Shanti grew up in a tiny town in the mountains of Northern California, riding bikes and sleds, and playing in the forest surrounding his house. Many people who live in his hometown claim some sort of experience with the supernatural, but he remains skeptical…with unexplained experiences of his own.

His adventures have led him to Hawaii, Texas, and the beautiful, but obviously imaginary, land of Los Angeles, where he sometimes makes movies. His short fiction has appeared in the anthology MOOD READER and his novels include the coming-of-age horror OD AND ED.

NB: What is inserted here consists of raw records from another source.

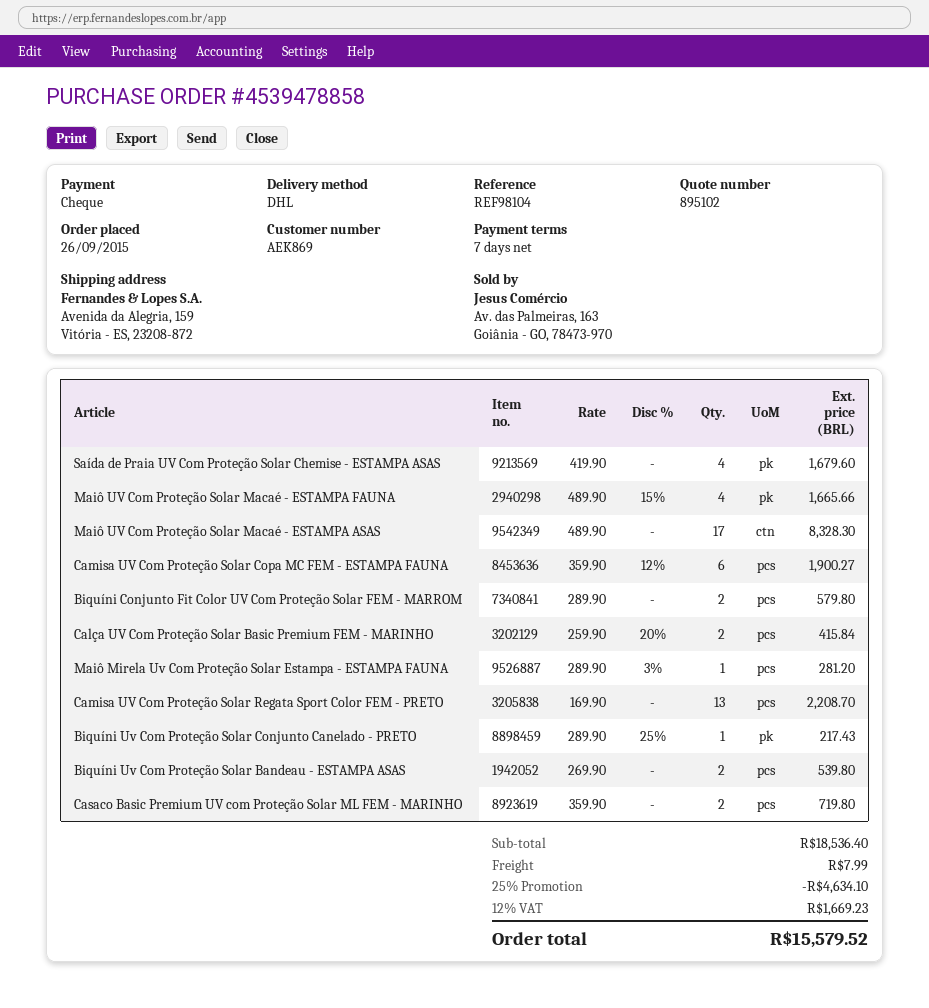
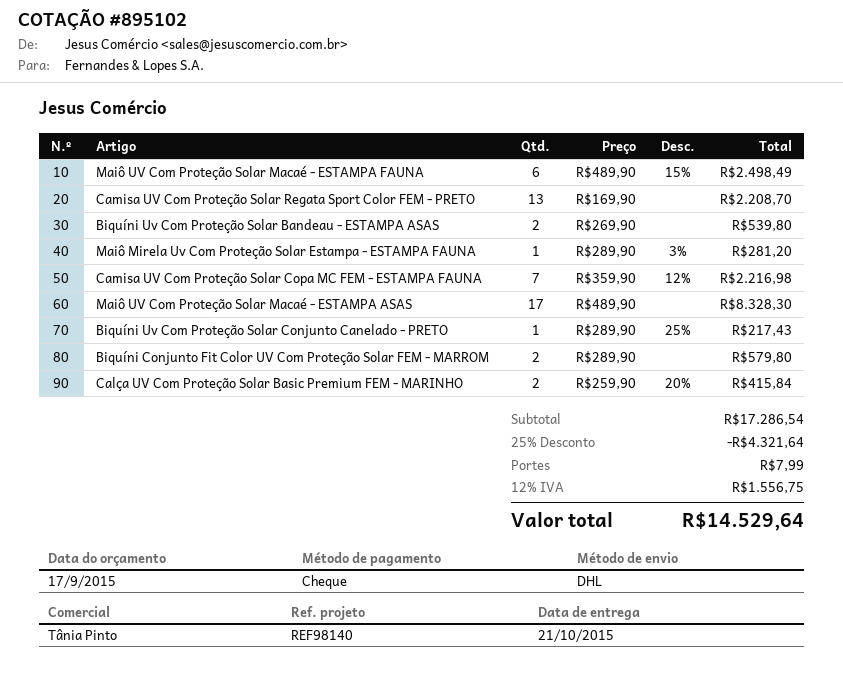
reference: REF98104 -> REF98140
Saída de Praia UV Com Proteção Solar Chemise - ESTAMPA ASAS: 4 x 419.90 = 1679.60 -> none
Maiô UV Com Proteção Solar Macaé - ESTAMPA FAUNA: 4 x 489.90 - 15% = 1665.66 -> 6 x 489.90 - 15% = 2498.49
Camisa UV Com Proteção Solar Copa MC FEM - ESTAMPA FAUNA: 6 x 359.90 - 12% = 1900.27 -> 7 x 359.90 - 12% = 2216.98
Casaco Basic Premium UV com Proteção Solar ML FEM - MARINHO: 2 x 359.90 = 719.80 -> none
subtotal: 18536.40 -> 17286.54
discount: 25% = 4634.10 -> 25% = 4321.64
tax: 12% = 1669.23 -> 12% = 1556.75
total: 15579.52 -> 14529.64

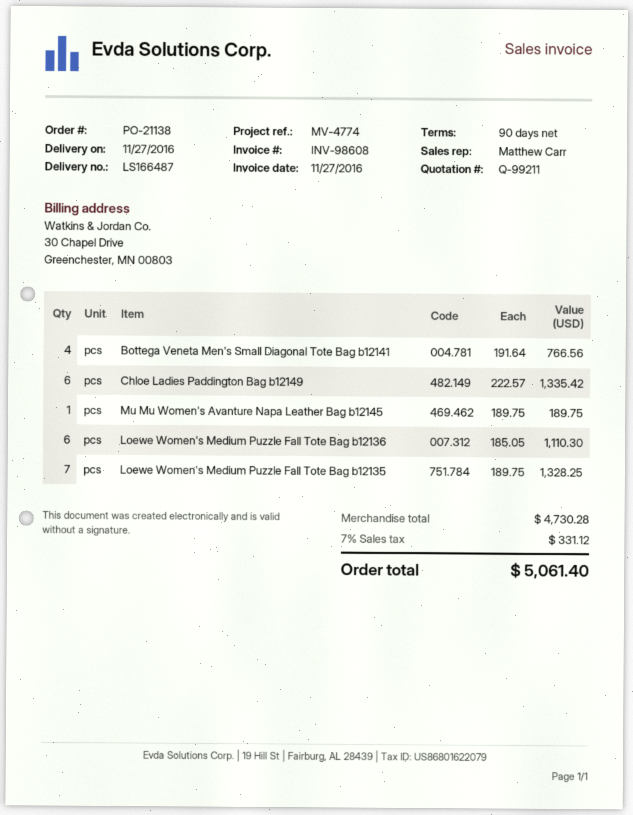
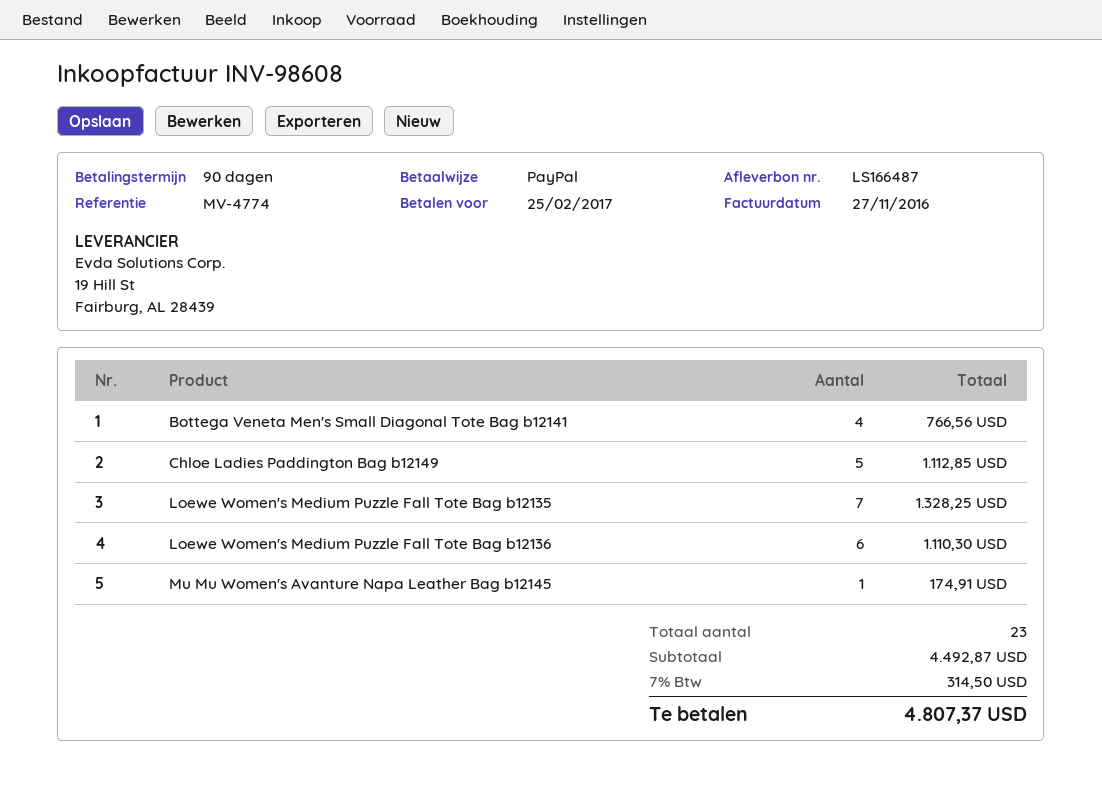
Chloe Ladies Paddington Bag b12149: 6 for 1335.42 -> 5 for 1112.85
Mu Mu Women's Avanture Napa Leather Bag b12145: 1 for 189.75 -> 1 for 174.91
subtotal: 4730.28 -> 4492.87
tax: 7% = 331.12 -> 7% = 314.50
total: 5061.40 -> 4807.37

Unholy Trinity: Bigfoot By Jack Reigns

Our church worships at the altar of the Unholy Trinity. Its gospels are delivered as a trio of dark drabbles, linked so that Three become One. All hail the power of the Three.

 

I.

The print in the mud was enormous, and the sight of it made the hikers pause. “Is that, like, a bear?” A.J. asked. No one answered. Theo, the closest, bent down to inspect it. Rico turned around to look down the trail behind the group. They all felt something watching them, waiting. A smell like rotting meat, body odor, and fecal matter wafted over the group. Rico gagged. A branch snapped under an enormous weight. A shape appeared between the trees. Dark and enormous, it resembled a tree trunk at first. The thing began sprinting towards them. The men ran.

 

II.


Angie heard the dogs barking out in the barn. Not barking; losing their goddamn minds. For the third time since she moved onto this sixty-acre lot bordering the Gifford-Pinchot National Forest, she thought she should get herself a shotgun. Homesteading as a single woman was no joke. She grabbed the flashlight and headed out. The remains of the goat stopped her short. Entrails stretched across the yard from the pen to the barn. A dog yelped in pain while another growled. Angie reached for her cell phone. The wall of the barn exploded outwards, carrying a dog’s body with it.

III.


Dispersed camping offered everything Beau wanted without bullshit rules and nasty outhouses. Nothing compared to waking up in the fresh cool morning and pissing into a mountain stream. He felt eyes on him and reached for the .357 revolver on his side. His fingers brushed the handle and something slammed into his body and sent him flying into the water. He gasped, and his face plunged into the rushing water. A huge reddish-brown animal walked closer, upright on two legs. It lifted his body, pained seared through his hip. It had taken a bite, and lifted him again for more.

 

Jack Reigns

Jack Reigns was born and raised in the Pacific Northwest and finds the area a constant source of inspiration. A lifelong horror fan, as a child Jack would get in trouble for scaring family with stories and is thankful to now share them with willing participants. Jack is the author of The Reigns of Terror series of short horror collections, and a proud member of the Seattle Chapter of The Horror Writers Association. Available works can be found at jackreigns.com.